La fonction plaquettaire et le THC
La consommation de cannabis a augmenté régulièrement à mesure que l’acceptation augmente pour des raisons médicales et récréatives. Le cannabis médical est administré pour le traitement de la douleur chronique en partant du principe que les signaux du système endocannabinoïde désensibilisent les neurones capteurs de la douleur et produisent des effets anti-inflammatoires. Le principal ingrédient psychoactif du cannabis est le Δ9-tétrahydrocannabinol (THC) qui signale principalement par le récepteur cannabinoïde 1 (CBr), qui est également présent sur les cellules non neuronales, y compris les plaquettes sanguines du système circulatoire. In vitro, il a été démontré que la signalisation médiée par CBr inhibe de manière aiguë l’activation plaquettaire en aval de la glycoprotéine (GP)VI du récepteur plaquettaire du collagène. Les effets systémiques de l’administration chronique de THC sur l’activité et la fonction plaquettaires restent flous. Cette étude examine les effets de l’administration chronique de THC sur la fonction plaquettaire à l’aide d’un modèle de primate non humain (PNH).
On estime que 22 millions de personnes aux États-Unis consomment chaque mois de la marijuana à des fins récréatives ou médicales. La concentration de delta-9-tétrahydrocannabinol (THC) – le composant psychoactif responsable du « high » de la drogue – dans les produits à base de cannabis a augmenté au fil des ans, passant de moins de 4 % à plus de 15 % en 2018.
« Bien que la marijuana ait été utilisée pour le traitement des douleurs chroniques, de l’insomnie, des nausées et des vomissements, des études ont également suggéré que la consommation de marijuana est associée à un dysfonctionnement du système cardiovasculaire, y compris à la fois la thrombose et l’intégrité vasculaire compromise dans certains cas », ont écrit les chercheurs d’une nouvelle étude. Dans cette étude, l’équipe de recherche a exploré les effets du THC sur la fonction plaquettaire chez les singes macaques rhésus.
Chaque matin, avant le petit-déjeuner, les macaques rhésus mâle et femelles ont reçu un biscuit avec du THC. Pendant plusieurs mois, les chercheurs ont augmenté progressivement les niveaux de THC des biscuits destinés aux animaux afin de se rapprocher des doses standard en fonction de leurs poids et conformément aux recommandations des doses de cannabis médical recommander au Colorado. L’équipe de recherche a comparé les échantillons du sang des macaques avant et après l’essai et a constaté que le THC réduisait l’agrégation des plaques, étape importante dans le processus de formation de caillots de sang et diminuait la production de thromboxanes, un lipide impliqué dans la coagulation. Par contre, le THC n’a pas eu d’incidence sur le temps de coagulation.
Les chercheurs ont écrit que ces résultats pourraient inciter les personnes qui subissent une intervention chirurgicale ou qui sont enceintes à se soumettre à un examen approfondi de leurs antécédents pharmaceutiques. « Nos observations peuvent avoir des implications importantes pour les politiques de santé clinique concernant l’utilisation de la marijuana médicale à l’avenir. »

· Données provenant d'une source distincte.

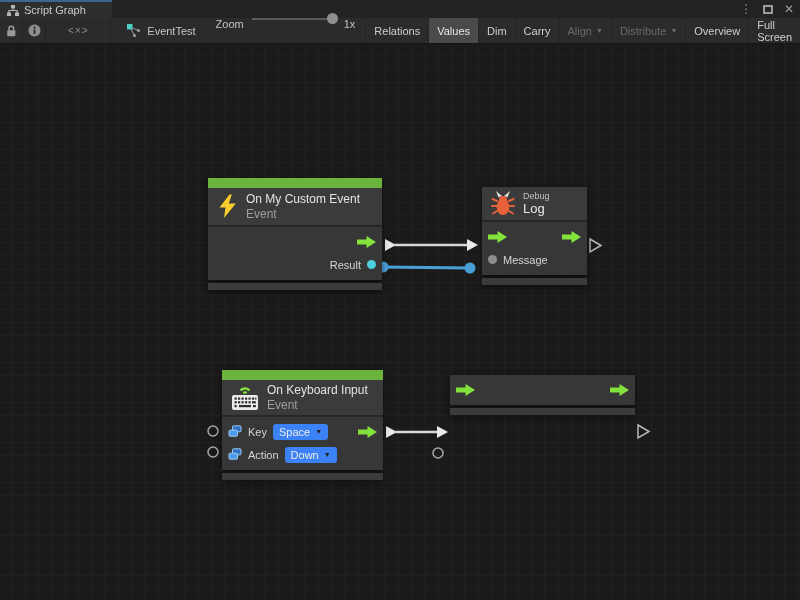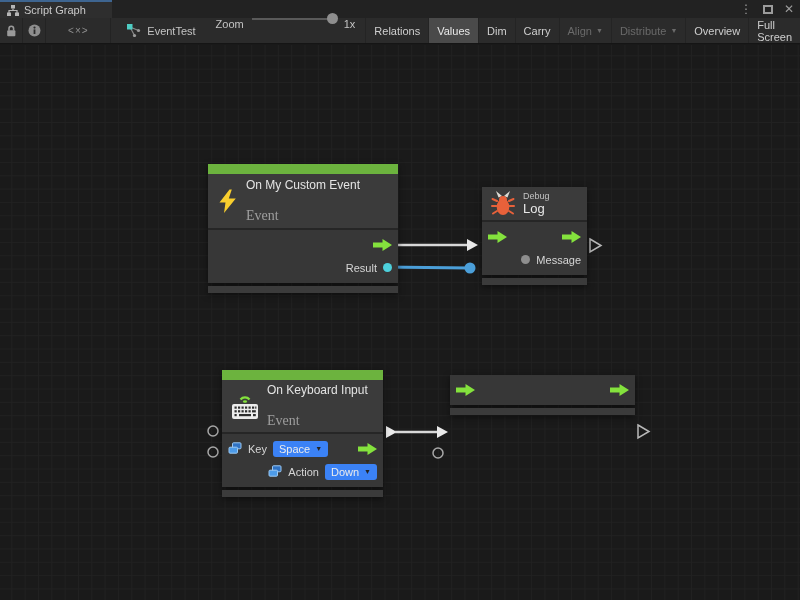"On My Custom Event" div.node { top: 164px -> 178px; width: 190px -> 174px }
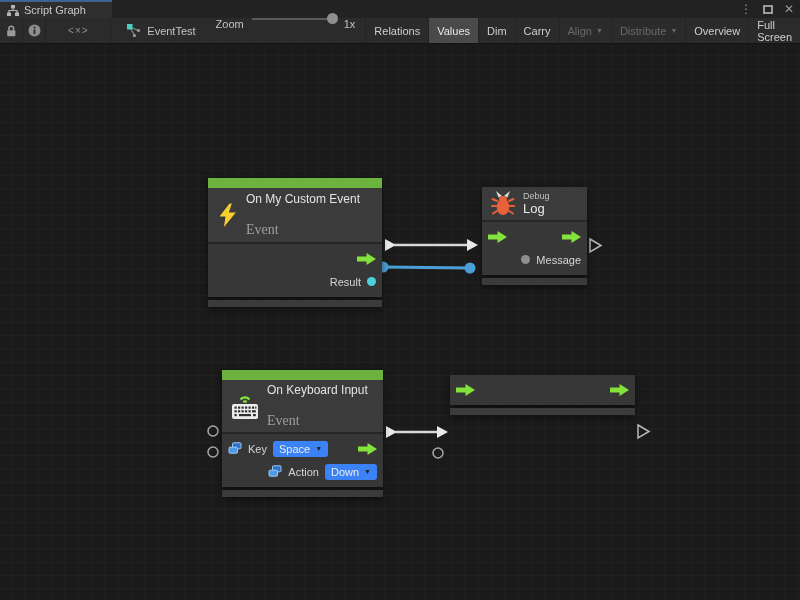"Event" .nsub { font-family: Liberation Serif, serif -> none; font-size: 14px -> 12px; margin-top: 16px -> 1px }
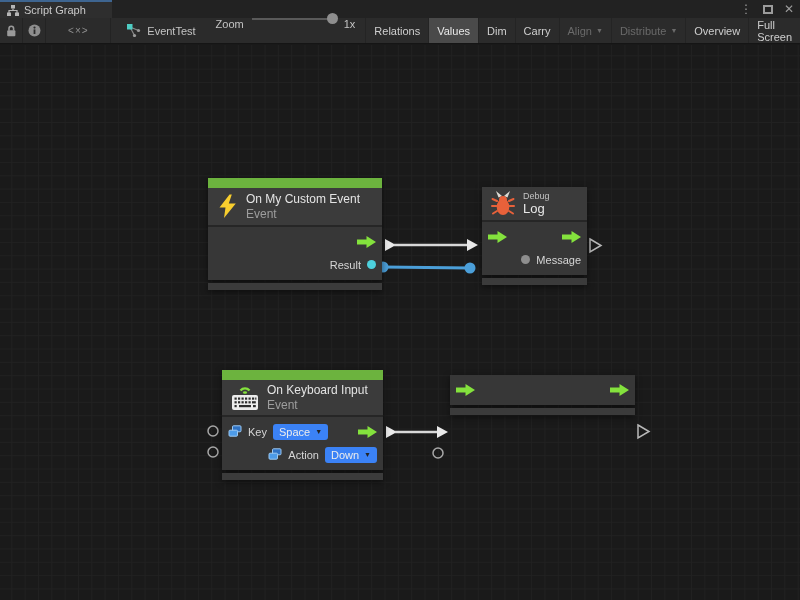"Result" .prow { justify-content: flex-end -> none }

Les résultats montrent que les PNH féminins et masculins consommant quotidiennement un aliment au THC avaient réduit l’adhérence, l’agrégation et la sécrétion de granules plaquettaires en réponse à certains agonistes plaquettaires. De plus, une modification des lipides bioactifs (oxylipines) a été observée dans la cohorte féminine après l’administration de THC. Indiquant que l’administration chronique de THC comestible a désensibilisé l’activité et la fonction des plaquettes en réponse à l’activation basée sur les récepteurs couplés aux protéines GPVI et G en interférant avec les voies de signalisation de rétroaction primaires et secondaires. Ces observations peuvent avoir des implications cliniques importantes pour les patients qui consomment de la marijuana à des fins médicales et pour les prestataires qui s’occupent de ces patients.